*WORK TASK*
Copy every record exactly, and keep the pictures out.

==== MATERIAL FOR THE TASK ====

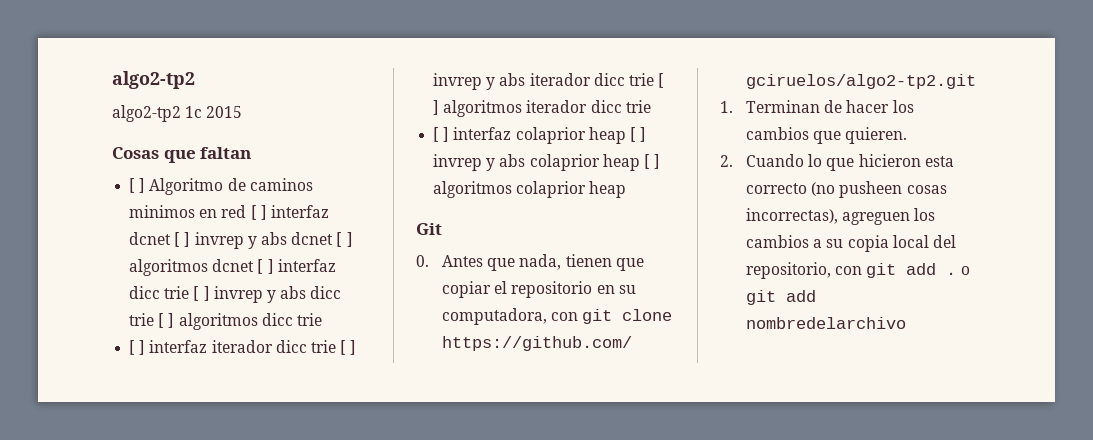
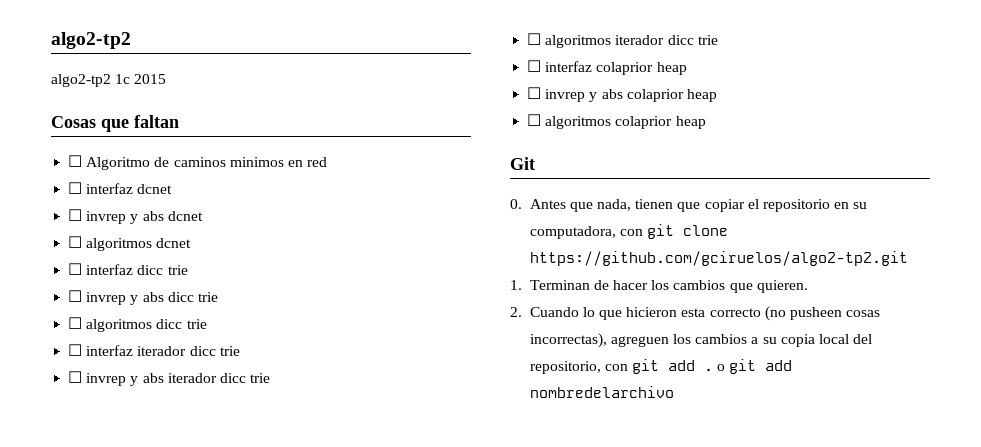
- [ ] Algoritmo de caminos minimos en red [ ] interfaz dcnet [ ] invrep y abs dcnet [ ] algoritmos dcnet [ ] interfaz dicc trie [ ] invrep y abs dicc trie [ ] algoritmos dicc trie
+ ☐ Algoritmo de caminos minimos en red
+ ☐ interfaz dcnet
+ ☐ invrep y abs dcnet
+ ☐ algoritmos dcnet
+ ☐ interfaz dicc trie
+ ☐ invrep y abs dicc trie
+ ☐ algoritmos dicc trie
- [ ] interfaz iterador dicc trie [ ] invrep y abs iterador dicc trie [ ] algoritmos iterador dicc trie
+ ☐ interfaz iterador dicc trie
+ ☐ invrep y abs iterador dicc trie
+ ☐ algoritmos iterador dicc trie
- [ ] interfaz colaprior heap [ ] invrep y abs colaprior heap [ ] algoritmos colaprior heap
+ ☐ interfaz colaprior heap
+ ☐ invrep y abs colaprior heap
+ ☐ algoritmos colaprior heap

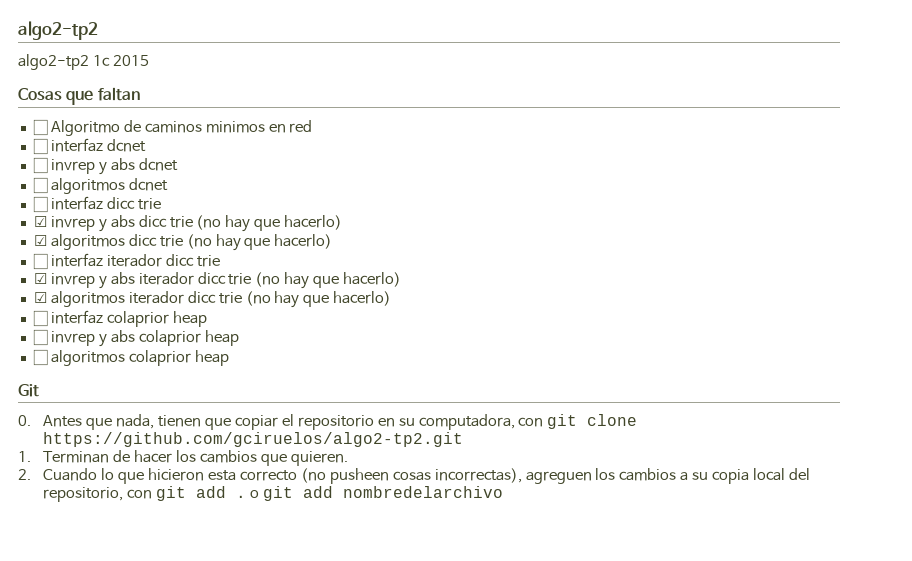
- ☐ invrep y abs dicc trie
- ☐ algoritmos dicc trie
+ ☑ invrep y abs dicc trie (no hay que hacerlo)
+ ☑ algoritmos dicc trie (no hay que hacerlo)
- ☐ invrep y abs iterador dicc trie
- ☐ algoritmos iterador dicc trie
+ ☑ invrep y abs iterador dicc trie (no hay que hacerlo)
+ ☑ algoritmos iterador dicc trie (no hay que hacerlo)

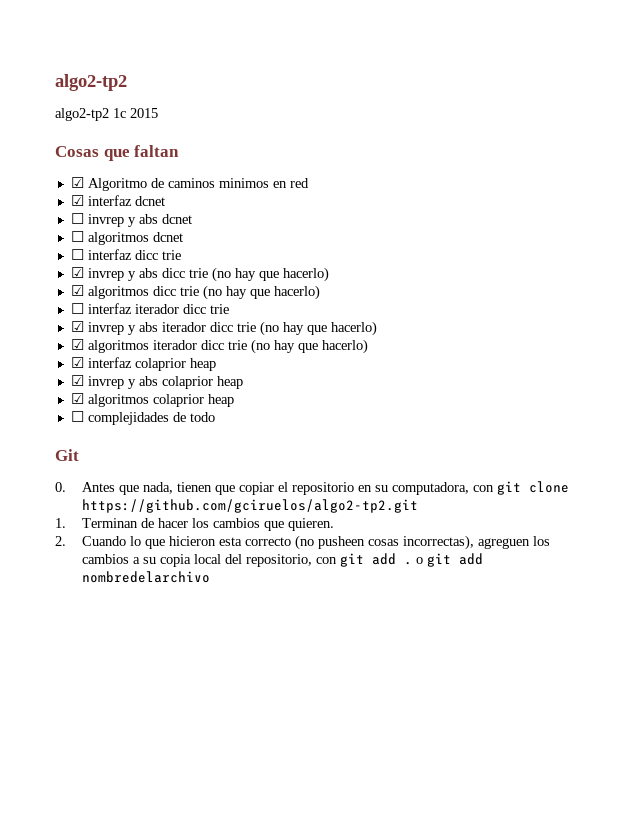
- ☐ Algoritmo de caminos minimos en red
+ ☑ Algoritmo de caminos minimos en red
- ☐ interfaz dcnet
+ ☑ interfaz dcnet
- ☐ interfaz colaprior heap
+ ☑ interfaz colaprior heap
- ☐ invrep y abs colaprior heap
+ ☑ invrep y abs colaprior heap
- ☐ algoritmos colaprior heap
+ ☑ algoritmos colaprior heap
+ ☐ complejidades de todo

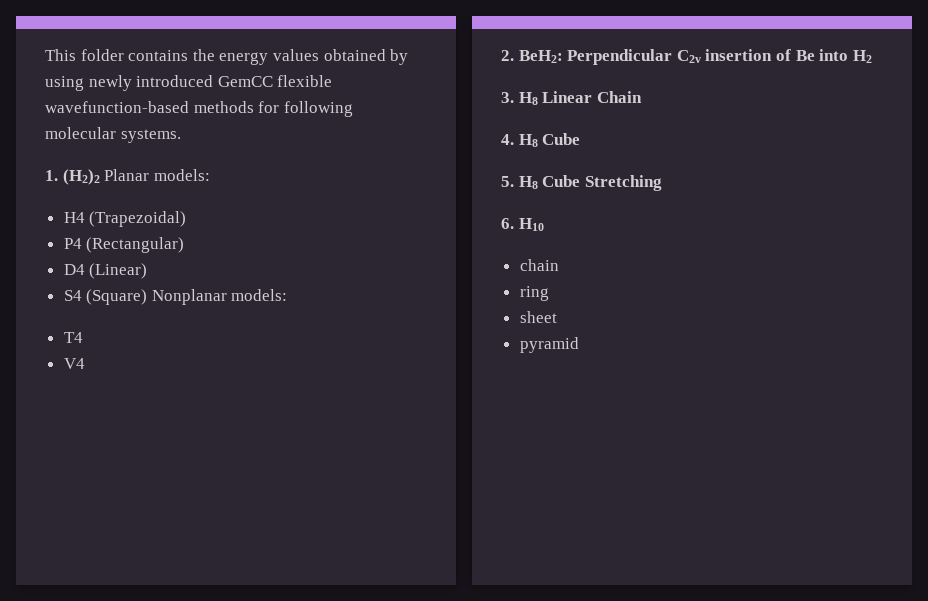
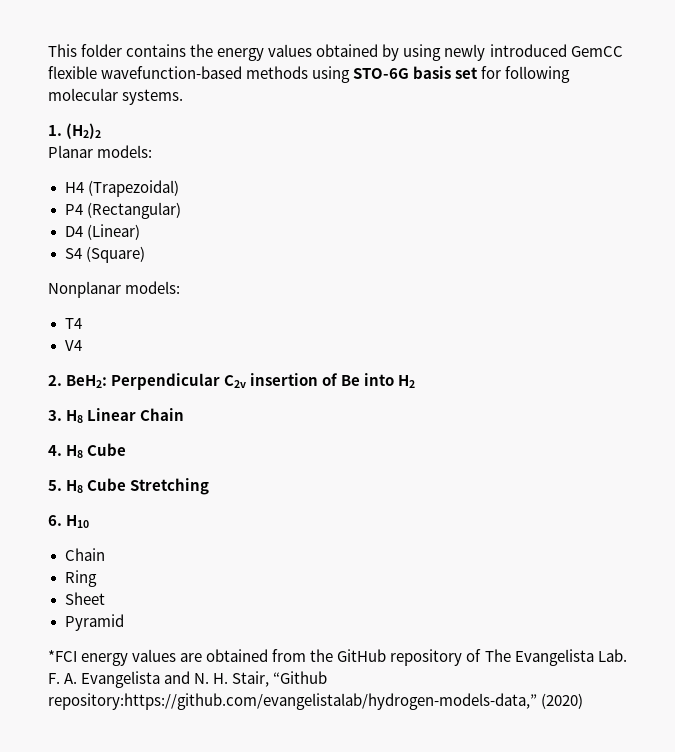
- This folder contains the energy values obtained by using newly introduced GemCC flexible wavefunction-based methods for following molecular systems.
+ This folder contains the energy values obtained by using newly introduced GemCC flexible wavefunction-based methods using STO-6G basis set for following molecular systems.
- 1. (H2)2 Planar models:
+ 1. (H2)2
+ Planar models:
- S4 (Square) Nonplanar models:
+ S4 (Square)
+ Nonplanar models:
  6. H10
- chain
- ring
- sheet
- pyramid
+ Chain
+ Ring
+ Sheet
+ Pyramid
+ *FCI energy values are obtained from the GitHub repository of The Evangelista Lab. F. A. Evangelista and N. H. Stair, “Github repository:https://github.com/evangelistalab/hydrogen-models-data,” (2020)

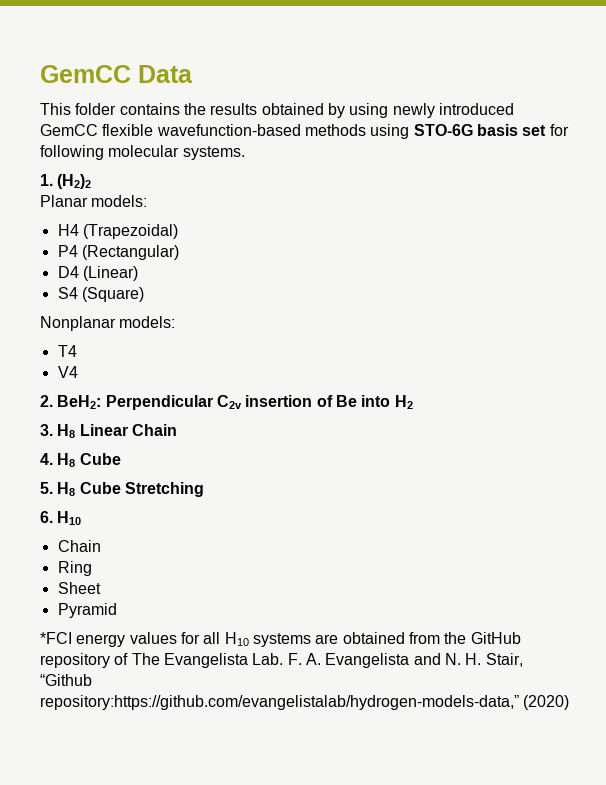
+ GemCC Data
- This folder contains the energy values obtained by using newly introduced GemCC flexible wavefunction-based methods using STO-6G basis set for following molecular systems.
+ This folder contains the results obtained by using newly introduced GemCC flexible wavefunction-based methods using STO-6G basis set for following molecular systems.
- *FCI energy values are obtained from the GitHub repository of The Evangelista Lab. F. A. Evangelista and N. H. Stair, “Github repository:https://github.com/evangelistalab/hydrogen-models-data,” (2020)
+ *FCI energy values for all H10 systems are obtained from the GitHub repository of The Evangelista Lab. F. A. Evangelista and N. H. Stair, “Github repository:https://github.com/evangelistalab/hydrogen-models-data,” (2020)

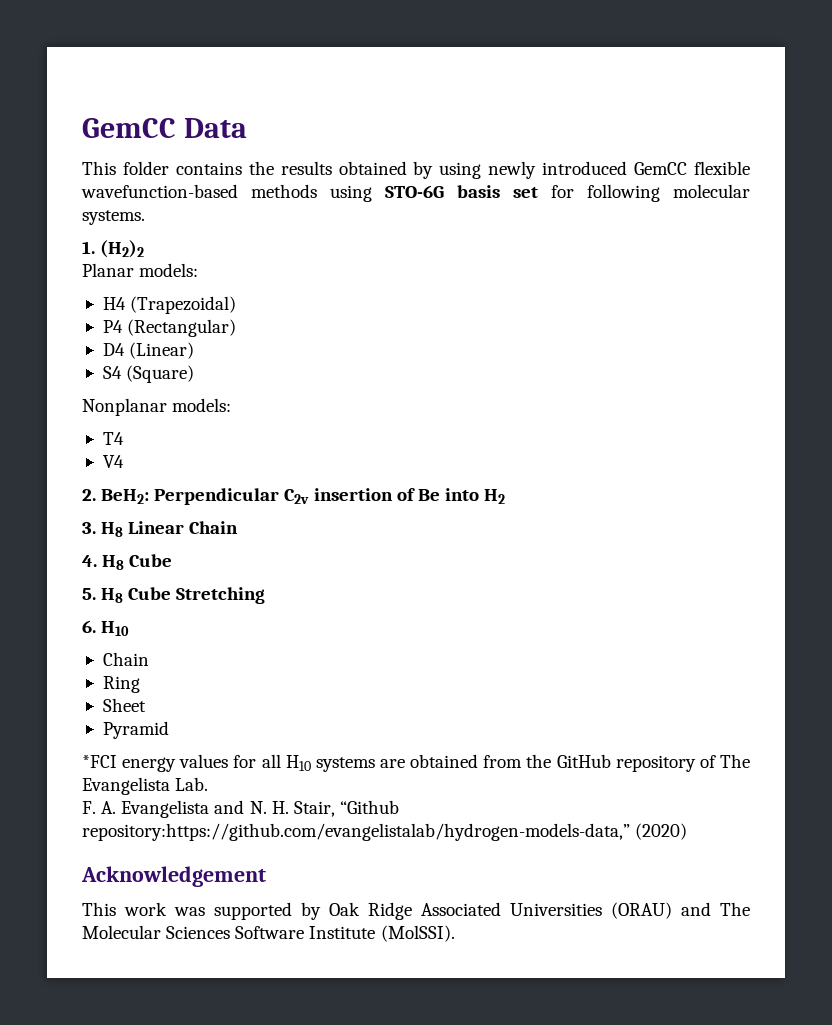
- *FCI energy values for all H10 systems are obtained from the GitHub repository of The Evangelista Lab. F. A. Evangelista and N. H. Stair, “Github repository:https://github.com/evangelistalab/hydrogen-models-data,” (2020)
+ *FCI energy values for all H10 systems are obtained from the GitHub repository of The Evangelista Lab.
+ F. A. Evangelista and N. H. Stair, “Github repository:https://github.com/evangelistalab/hydrogen-models-data,” (2020)
+ Acknowledgement
+ This work was supported by Oak Ridge Associated Universities (ORAU) and The Molecular Sciences Software Institute (MolSSI).

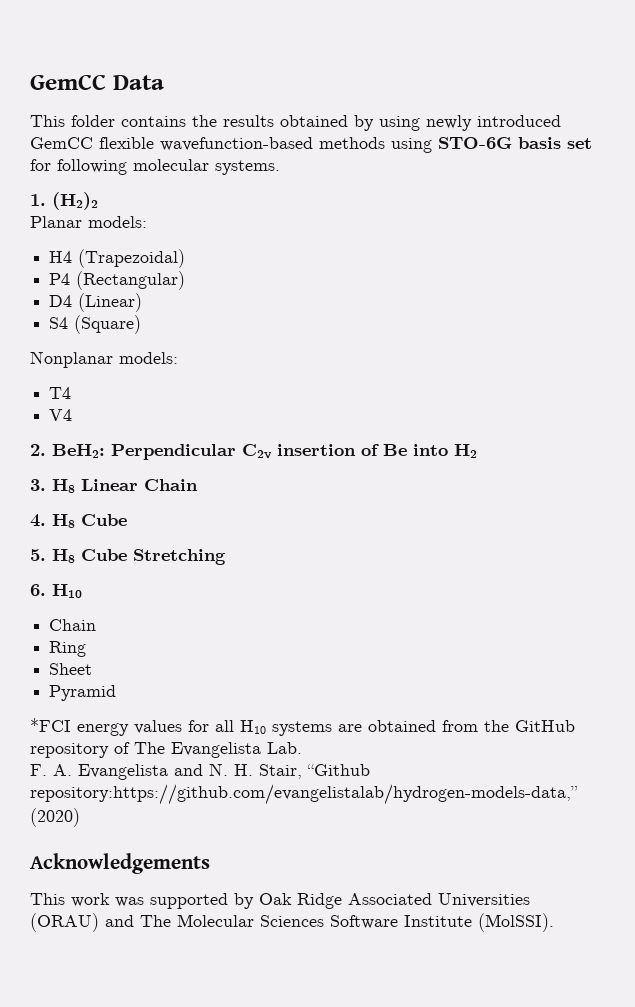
- Acknowledgement
+ Acknowledgements

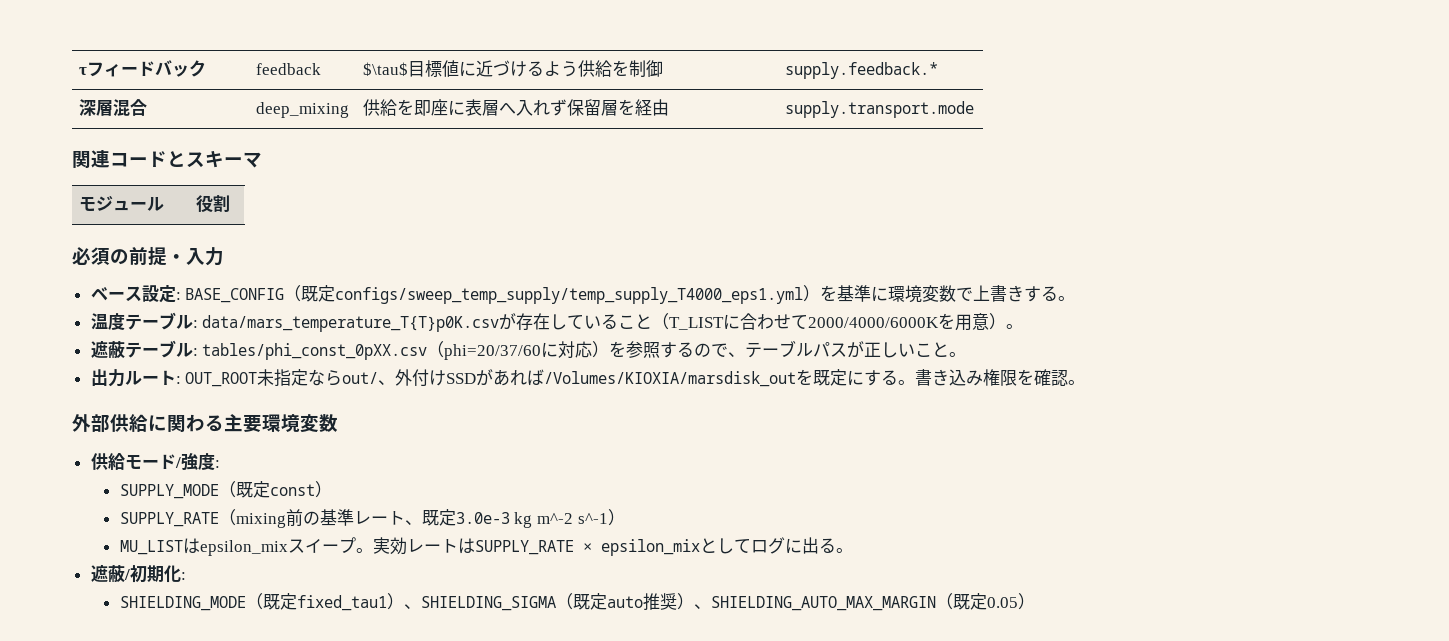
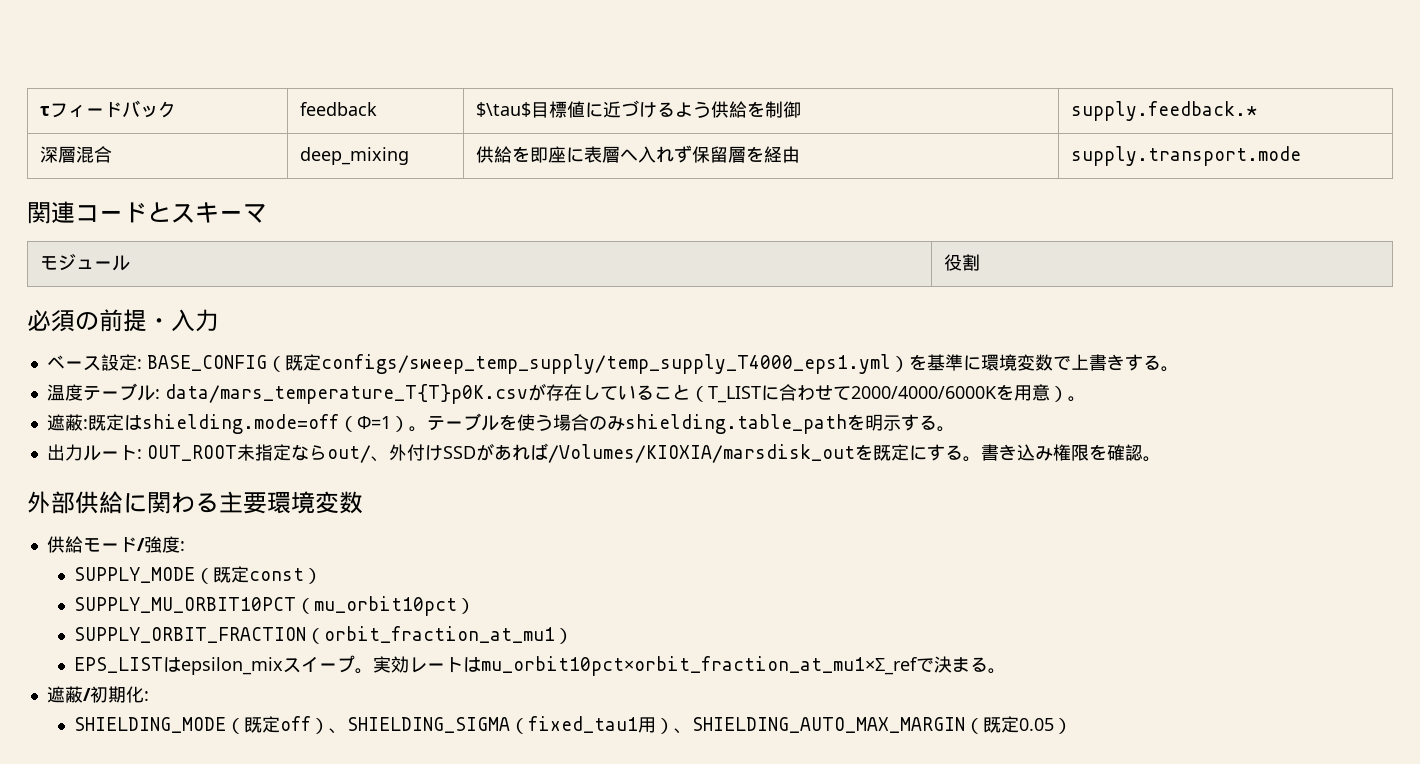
- 遮蔽テーブル: tables/phi_const_0pXX.csv（phi=20/37/60に対応）を参照するので、テーブルパスが正しいこと。
+ 遮蔽:既定はshielding.mode=off（Φ=1）。テーブルを使う場合のみshielding.table_pathを明示する。
- SUPPLY_RATE（mixing前の基準レート、既定3.0e-3 kg m^-2 s^-1）
- MU_LISTはepsilon_mixスイープ。
+ SUPPLY_MU_ORBIT10PCT（mu_orbit10pct）
+ SUPPLY_ORBIT_FRACTION（orbit_fraction_at_mu1）
+ EPS_LISTはepsilon_mixスイープ。
- 実効レートはSUPPLY_RATE × epsilon_mixとしてログに出る。
+ 実効レートはmu_orbit10pct×orbit_fraction_at_mu1×Σ_refで決まる。
- SHIELDING_MODE（既定fixed_tau1）、SHIELDING_SIGMA（既定auto推奨）、SHIELDING_AUTO_MAX_MARGIN（既定0.05）
+ SHIELDING_MODE（既定off）、SHIELDING_SIGMA（fixed_tau1用）、SHIELDING_AUTO_MAX_MARGIN（既定0.05）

====

*COMPLETED EXERCISE*
- [ ] Algoritmo de caminos minimos en red [ ] interfaz dcnet [ ] invrep y abs dcnet [ ] algoritmos dcnet [ ] interfaz dicc trie [ ] invrep y abs dicc trie [ ] algoritmos dicc trie
+ ☐ Algoritmo de caminos minimos en red
+ ☐ interfaz dcnet
+ ☐ invrep y abs dcnet
+ ☐ algoritmos dcnet
+ ☐ interfaz dicc trie
+ ☐ invrep y abs dicc trie
+ ☐ algoritmos dicc trie
- [ ] interfaz iterador dicc trie [ ] invrep y abs iterador dicc trie [ ] algoritmos iterador dicc trie
+ ☐ interfaz iterador dicc trie
+ ☐ invrep y abs iterador dicc trie
+ ☐ algoritmos iterador dicc trie
- [ ] interfaz colaprior heap [ ] invrep y abs colaprior heap [ ] algoritmos colaprior heap
+ ☐ interfaz colaprior heap
+ ☐ invrep y abs colaprior heap
+ ☐ algoritmos colaprior heap

- ☐ invrep y abs dicc trie
- ☐ algoritmos dicc trie
+ ☑ invrep y abs dicc trie (no hay que hacerlo)
+ ☑ algoritmos dicc trie (no hay que hacerlo)
- ☐ invrep y abs iterador dicc trie
- ☐ algoritmos iterador dicc trie
+ ☑ invrep y abs iterador dicc trie (no hay que hacerlo)
+ ☑ algoritmos iterador dicc trie (no hay que hacerlo)

- ☐ Algoritmo de caminos minimos en red
+ ☑ Algoritmo de caminos minimos en red
- ☐ interfaz dcnet
+ ☑ interfaz dcnet
- ☐ interfaz colaprior heap
+ ☑ interfaz colaprior heap
- ☐ invrep y abs colaprior heap
+ ☑ invrep y abs colaprior heap
- ☐ algoritmos colaprior heap
+ ☑ algoritmos colaprior heap
+ ☐ complejidades de todo

- This folder contains the energy values obtained by using newly introduced GemCC flexible wavefunction-based methods for following molecular systems.
+ This folder contains the energy values obtained by using newly introduced GemCC flexible wavefunction-based methods using STO-6G basis set for following molecular systems.
- 1. (H2)2 Planar models:
+ 1. (H2)2
+ Planar models:
- S4 (Square) Nonplanar models:
+ S4 (Square)
+ Nonplanar models:
  6. H10
- chain
- ring
- sheet
- pyramid
+ Chain
+ Ring
+ Sheet
+ Pyramid
+ *FCI energy values are obtained from the GitHub repository of The Evangelista Lab. F. A. Evangelista and N. H. Stair, “Github repository:https://github.com/evangelistalab/hydrogen-models-data,” (2020)

+ GemCC Data
- This folder contains the energy values obtained by using newly introduced GemCC flexible wavefunction-based methods using STO-6G basis set for following molecular systems.
+ This folder contains the results obtained by using newly introduced GemCC flexible wavefunction-based methods using STO-6G basis set for following molecular systems.
- *FCI energy values are obtained from the GitHub repository of The Evangelista Lab. F. A. Evangelista and N. H. Stair, “Github repository:https://github.com/evangelistalab/hydrogen-models-data,” (2020)
+ *FCI energy values for all H10 systems are obtained from the GitHub repository of The Evangelista Lab. F. A. Evangelista and N. H. Stair, “Github repository:https://github.com/evangelistalab/hydrogen-models-data,” (2020)

- *FCI energy values for all H10 systems are obtained from the GitHub repository of The Evangelista Lab. F. A. Evangelista and N. H. Stair, “Github repository:https://github.com/evangelistalab/hydrogen-models-data,” (2020)
+ *FCI energy values for all H10 systems are obtained from the GitHub repository of The Evangelista Lab.
+ F. A. Evangelista and N. H. Stair, “Github repository:https://github.com/evangelistalab/hydrogen-models-data,” (2020)
+ Acknowledgement
+ This work was supported by Oak Ridge Associated Universities (ORAU) and The Molecular Sciences Software Institute (MolSSI).

- Acknowledgement
+ Acknowledgements

- 遮蔽テーブル: tables/phi_const_0pXX.csv（phi=20/37/60に対応）を参照するので、テーブルパスが正しいこと。
+ 遮蔽:既定はshielding.mode=off（Φ=1）。テーブルを使う場合のみshielding.table_pathを明示する。
- SUPPLY_RATE（mixing前の基準レート、既定3.0e-3 kg m^-2 s^-1）
- MU_LISTはepsilon_mixスイープ。
+ SUPPLY_MU_ORBIT10PCT（mu_orbit10pct）
+ SUPPLY_ORBIT_FRACTION（orbit_fraction_at_mu1）
+ EPS_LISTはepsilon_mixスイープ。
- 実効レートはSUPPLY_RATE × epsilon_mixとしてログに出る。
+ 実効レートはmu_orbit10pct×orbit_fraction_at_mu1×Σ_refで決まる。
- SHIELDING_MODE（既定fixed_tau1）、SHIELDING_SIGMA（既定auto推奨）、SHIELDING_AUTO_MAX_MARGIN（既定0.05）
+ SHIELDING_MODE（既定off）、SHIELDING_SIGMA（fixed_tau1用）、SHIELDING_AUTO_MAX_MARGIN（既定0.05）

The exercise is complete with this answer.